## [REQUIREMENT]
Your output must consist of the records printed verbatim, with the pictures excluded.

[DATA SUPPLIED Boundary: Start]

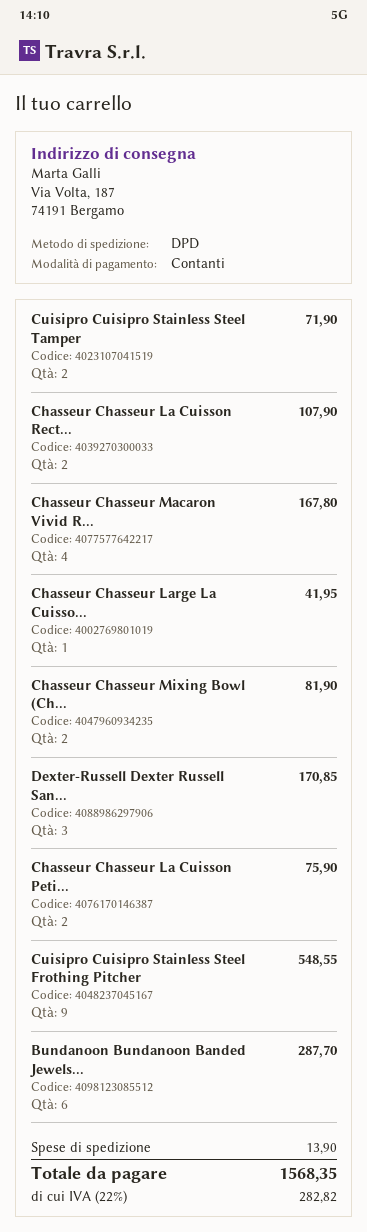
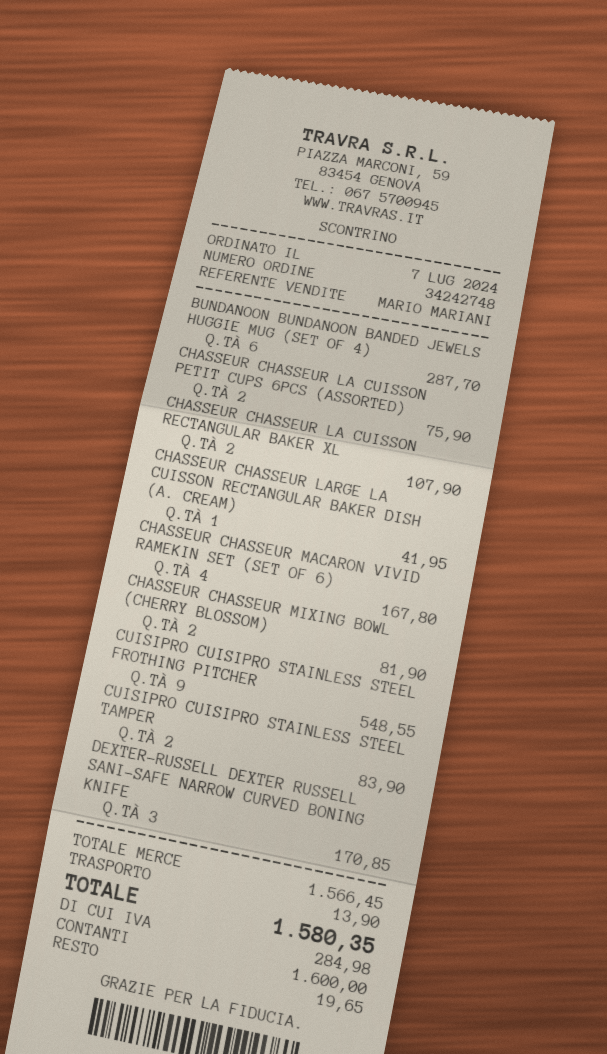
Cuisipro Cuisipro Stainless Steel Tamper: 2 for 71.90 -> 2 for 83.90
tax: 282.82 -> 284.98
total: 1568.35 -> 1580.35

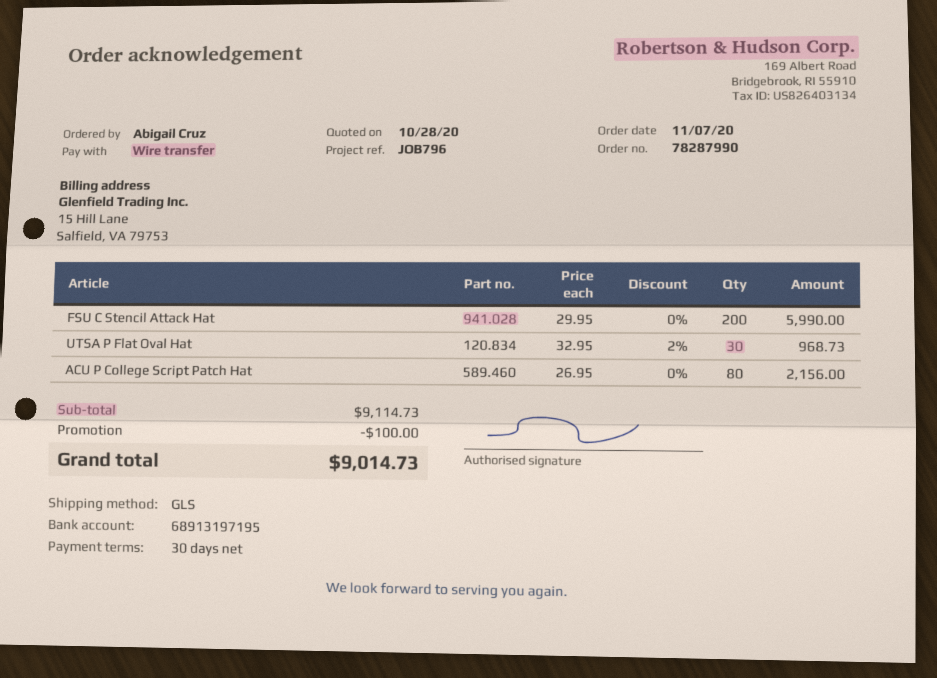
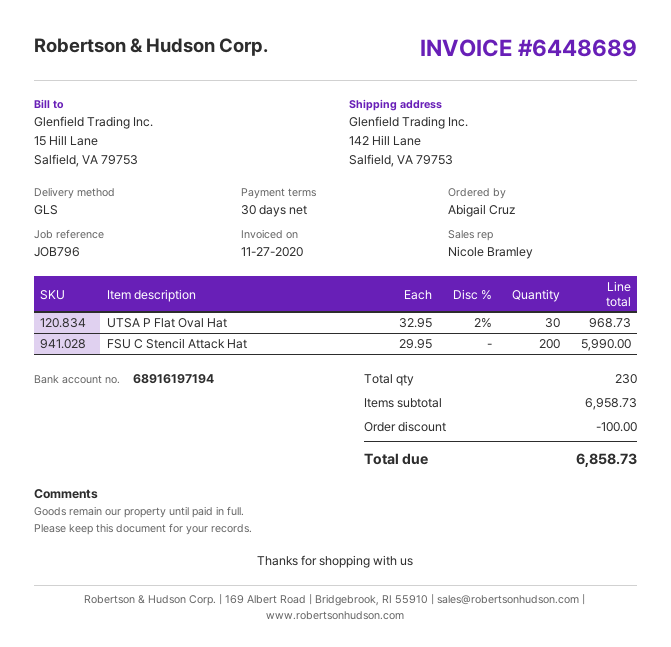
bank account: 68913197195 -> 68916197194
ACU P College Script Patch Hat: 80 x 26.95 = 2156.00 -> none
subtotal: 9114.73 -> 6958.73
total: 9014.73 -> 6858.73

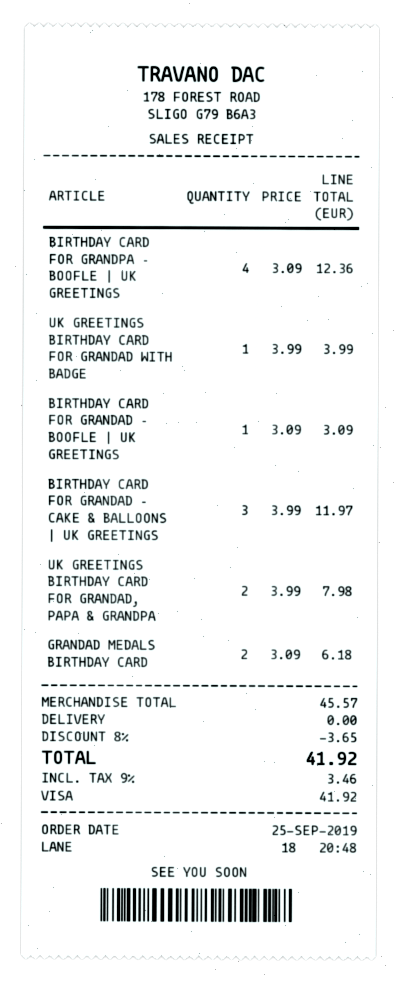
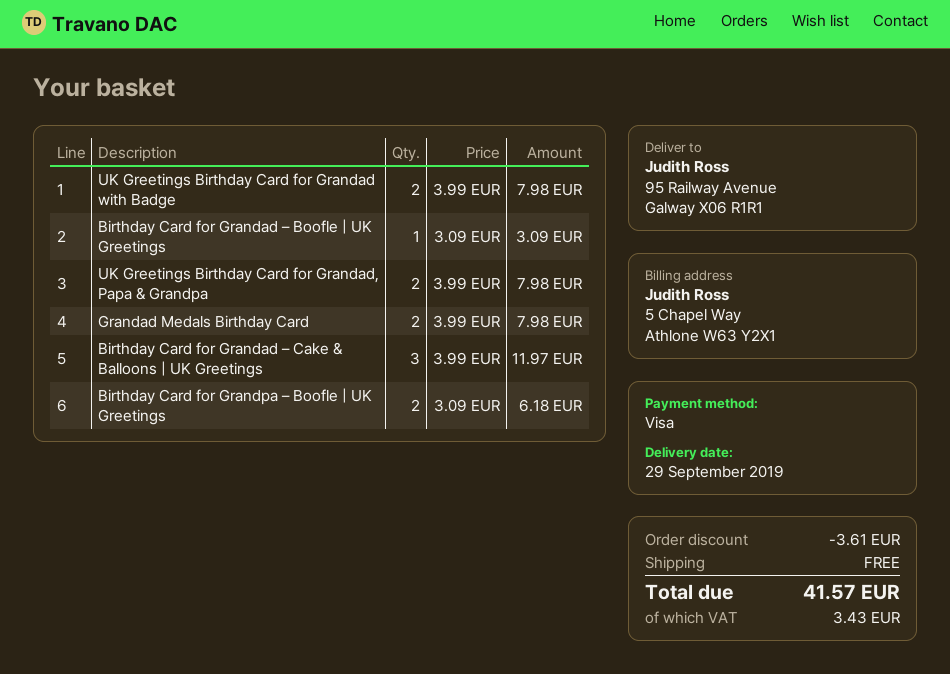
BIRTHDAY CARD FOR GRANDPA – BOOFLE | UK GREETINGS: 4 x 3.09 = 12.36 -> 2 x 3.09 = 6.18
UK GREETINGS BIRTHDAY CARD FOR GRANDAD WITH BADGE: 1 x 3.99 = 3.99 -> 2 x 3.99 = 7.98
GRANDAD MEDALS BIRTHDAY CARD: 2 x 3.09 = 6.18 -> 2 x 3.99 = 7.98
discount: 3.65 -> 3.61
tax: 3.46 -> 3.43
total: 41.92 -> 41.57

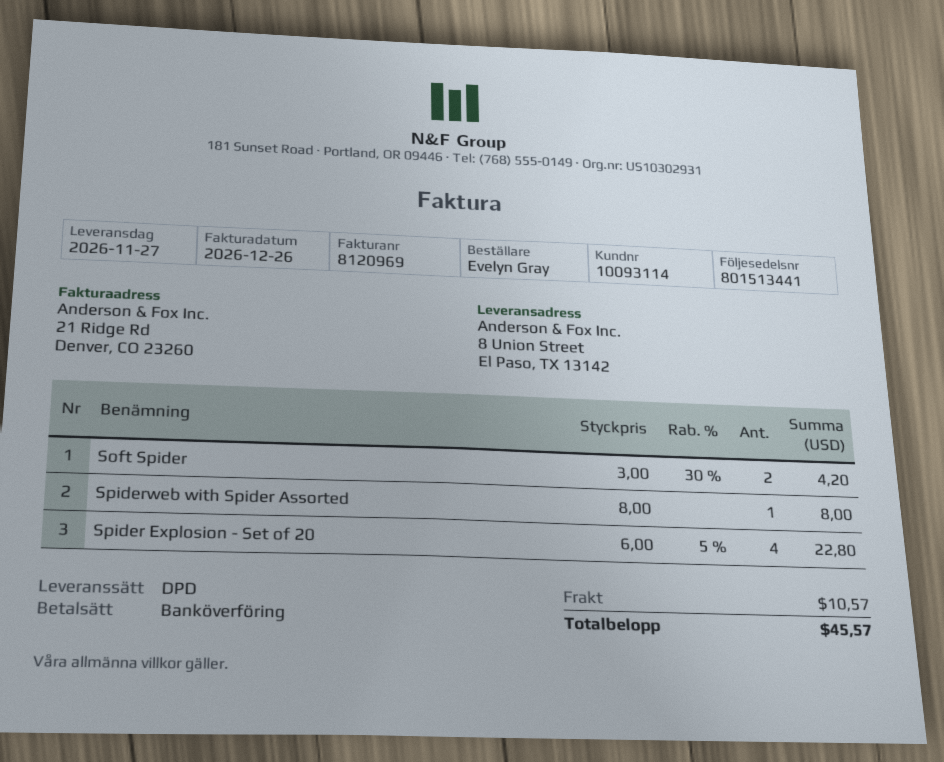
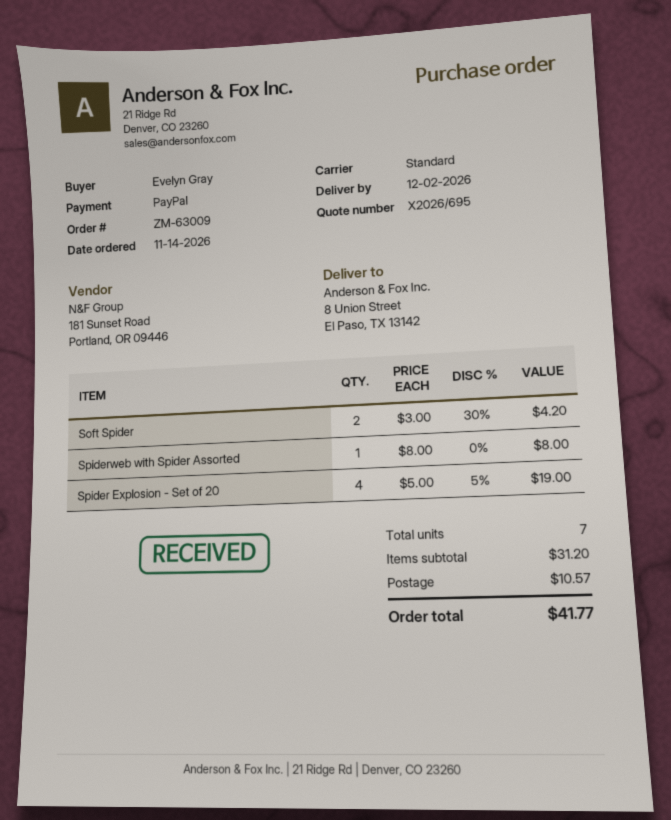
delivery date: 2026-11-27 -> 2026-12-02
payment method: bank transfer -> PayPal
shipping method: DPD -> standard
Spider Explosion - Set of 20: 4 x 6.00 - 5% = 22.80 -> 4 x 5.00 - 5% = 19.00
total: 45.57 -> 41.77

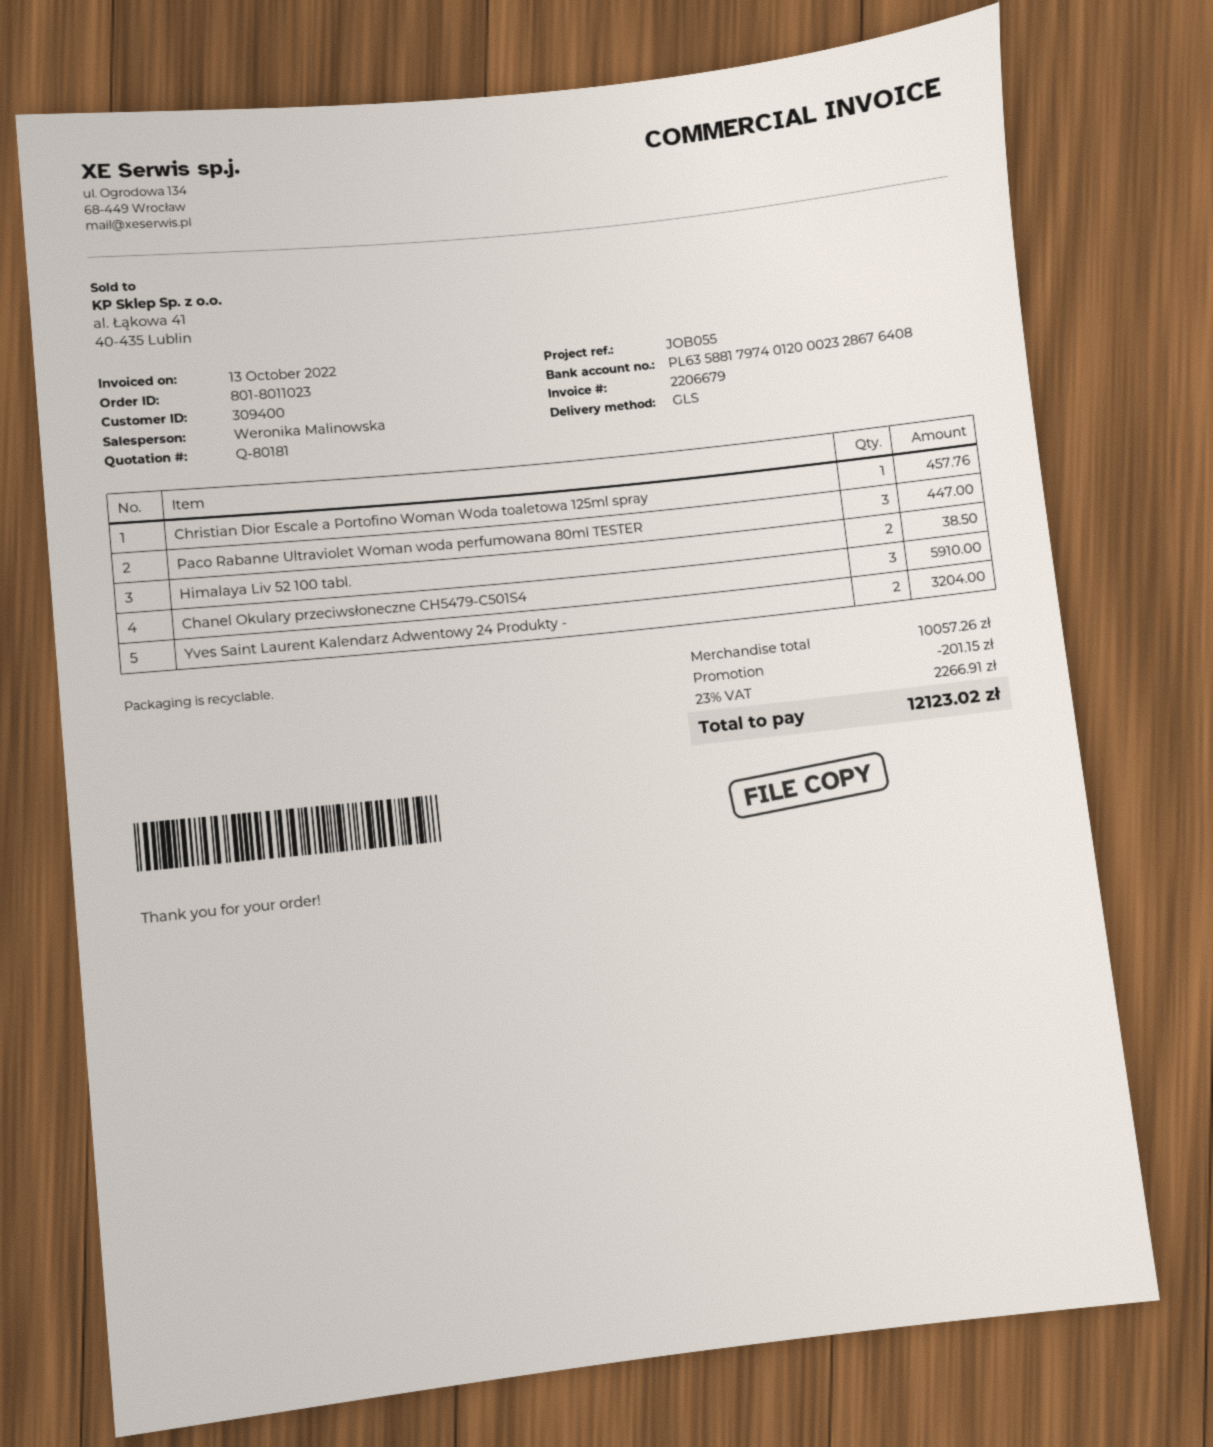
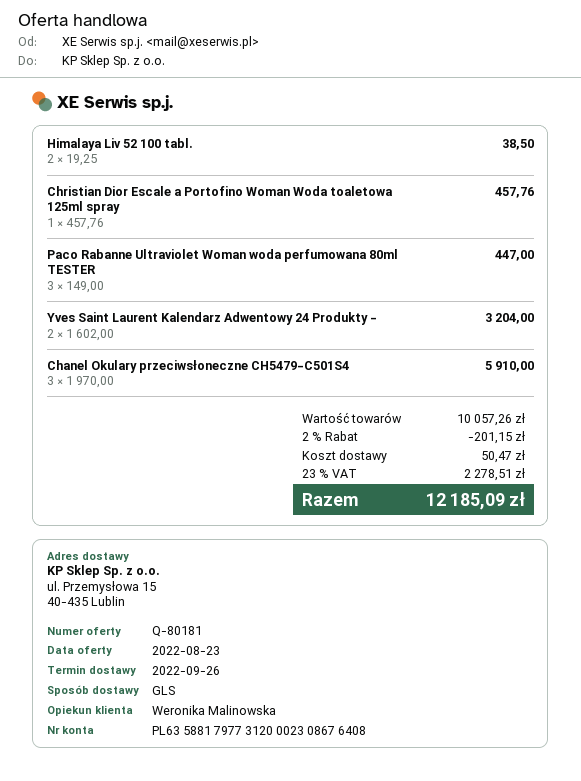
bank account: PL63588179740120002328676408 -> PL63588179773120002308676408
shipping: none -> 50.47
tax: 23% = 2266.91 -> 23% = 2278.51
total: 12123.02 -> 12185.09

[DATA SUPPLIED Boundary: End]

## [ANSWER SPACE]
Cuisipro Cuisipro Stainless Steel Tamper: 2 for 71.90 -> 2 for 83.90
tax: 282.82 -> 284.98
total: 1568.35 -> 1580.35

bank account: 68913197195 -> 68916197194
ACU P College Script Patch Hat: 80 x 26.95 = 2156.00 -> none
subtotal: 9114.73 -> 6958.73
total: 9014.73 -> 6858.73

BIRTHDAY CARD FOR GRANDPA – BOOFLE | UK GREETINGS: 4 x 3.09 = 12.36 -> 2 x 3.09 = 6.18
UK GREETINGS BIRTHDAY CARD FOR GRANDAD WITH BADGE: 1 x 3.99 = 3.99 -> 2 x 3.99 = 7.98
GRANDAD MEDALS BIRTHDAY CARD: 2 x 3.09 = 6.18 -> 2 x 3.99 = 7.98
discount: 3.65 -> 3.61
tax: 3.46 -> 3.43
total: 41.92 -> 41.57

delivery date: 2026-11-27 -> 2026-12-02
payment method: bank transfer -> PayPal
shipping method: DPD -> standard
Spider Explosion - Set of 20: 4 x 6.00 - 5% = 22.80 -> 4 x 5.00 - 5% = 19.00
total: 45.57 -> 41.77

bank account: PL63588179740120002328676408 -> PL63588179773120002308676408
shipping: none -> 50.47
tax: 23% = 2266.91 -> 23% = 2278.51
total: 12123.02 -> 12185.09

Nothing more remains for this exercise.